And he explained what without much hesitation, and likewise why and wherefore under friendly pressure from the gallant captain, whose sympathetic attitude was making another boy of Jan, but whose views were more treasonable than ever on the matter of the vindictive punishment meted out by Haigh.
“But I never heard of such a thing in my life!” cried he. “A master spoil a boy’s holidays for something he’s done at school? It’s perfectly monstrous, if not illegal, and if I were you I wouldn’t learn a line of it.”
“I doubt I’ve learnt very near every line already,” responded Jan, shamefacedly. “And there’s a hundred and eighty-eight altogether.”
“A hundred and eighty-eight lines in the Christmas holidays! I should like to have seen any of our old Eton beaks come a game like that!”
“He said he’d tell Jerry if either of us makes a single mistake when we get back.”
“Let him! Thrale’s an O.E. himself, and one of the very best; let your man go to him if he likes, and see if he comes away without a flea in his ear. Anyhow you shan’t hang about the house to learn another line while I’m here; out you come with me, and try a blow at a bird!”
So after all Jan had a few congenial days, in which he slew his first pheasant and conceived a secret devotion to his Uncle Dick, who occasionally missed a difficult shot, but never a single opportunity of encouraging a young beginner. Now encouragement in any direction was what Jan needed even more than open sympathy and affection; and a natural quickness of hand and eye enabled him to repay the pains which were bestowed upon him. Captain Ambrose told his mother they would make something of the boy yet, if they did not worry him too much about trifles, and he only wished his own leave could last all the holidays. But he had to go about the middle of January, a few days after Aunt Alice and her party, and Jan had a whole dreary week to himself after that. It is to be feared that he spent much of the time in solitary prowling with a pipe and tobacco bought out of Uncle Dick’s tip. Of course he had learnt to smoke in his stable days, and, unlike most boys, he genuinely enjoyed the practice; at any rate a pipe passed the time, albeit less nobly than a gun; but he was not allowed to shoot alone, and his grandfather never took him out, or showed the slightest interest in his daily existence under the rectory roof. His grandmother, however, continued to equalise matters with such unwearied fault-finding, and so many calls to order in the course of every day, that the end of the holidays found Jan longing for the privacy of his unsightly little study at school, and for a life in which at all events there were no old ladies and no little children.

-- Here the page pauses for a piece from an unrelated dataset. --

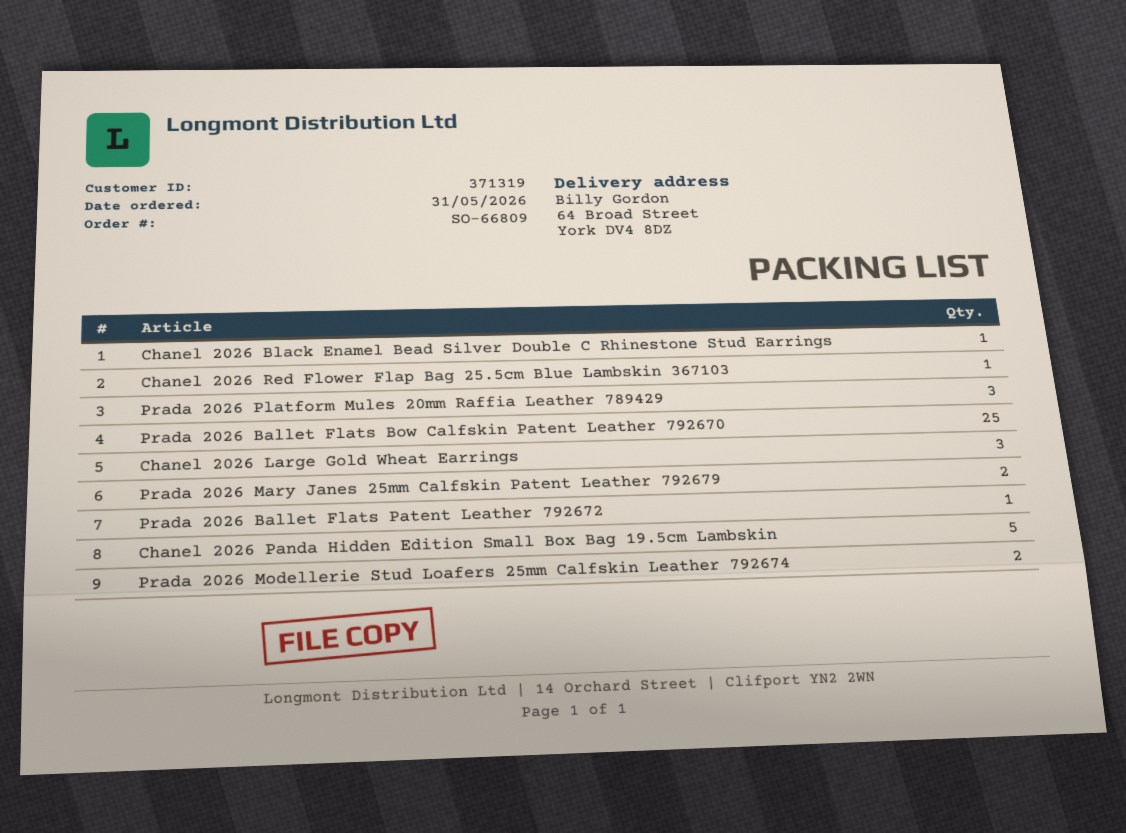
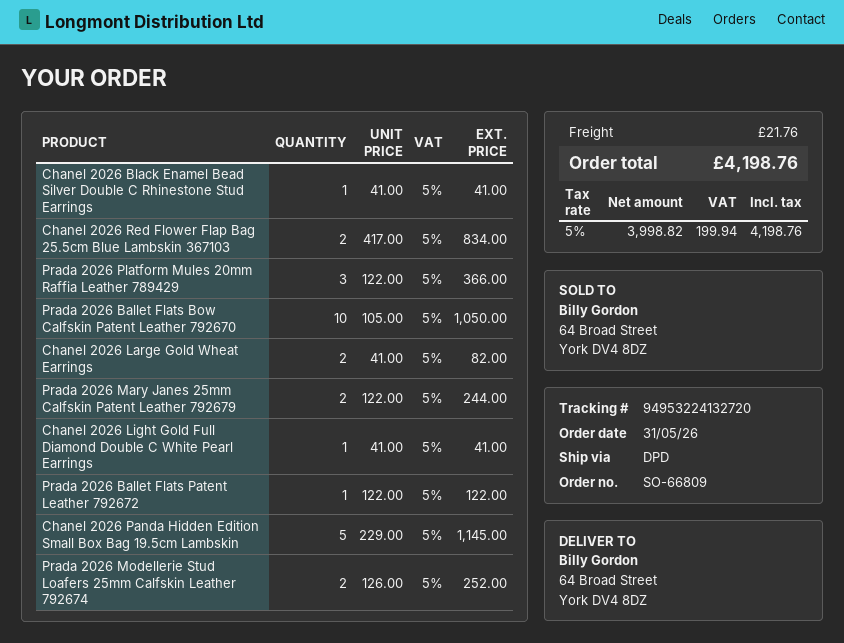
Chanel 2026 Red Flower Flap Bag 25.5cm Blue Lambskin 367103: 1 -> 2
Prada 2026 Ballet Flats Bow Calfskin Patent Leather 792670: 25 -> 10
Chanel 2026 Large Gold Wheat Earrings: 3 -> 2
Chanel 2026 Light Gold Full Diamond Double C White Pearl Earrings: none -> 1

He was therefore anything but overjoyed when a telegraph-boy tramped up through the heavy snow of what should have been the eve of his return to school, with a telegram to say that the line was blocked and it was no use his starting till the day after to-morrow. Some four hundred of these telegrams had been hurriedly dispatched from the school to the four quarters of Great Britain; and one may suppose that the other three hundred and ninety-nine had been received with acclamation as surprise packets of rapture and reprieve. But Jan took his news, not indeed without a smile, but with a very strange one for a boy of fifteen on the verge of that second term which is notorious for all the hard features of a first, without its redeeming novelty and excitement.
CHAPTER XII
THE NEW YEAR
Shockley, Eyre and Carpenter found themselves duly promoted to the Lower Fifth. Rutter and Buggins had failed to get their remove, the line being actually drawn at Jan, who therefore was left official captain of the Middle Remove. His dismay was greater than he would own to himself, but Chips was articulate enough for two on the subject of their separation in school hours. Jan, however, was less depressed about that than at the prospect of spending most of his time in the same class as Evan Devereux. It was bad enough to be “hotted” by Haigh, but how much worse before Master Evan! Jan felt that he was safe to make a bigger fool of himself than ever, and he spent the first morning in an angry glow, feeling the other’s eyes upon him, and wondering what reports would go home about him now, but apparently forgetting what was hanging over Chips and himself at the hands of Haigh.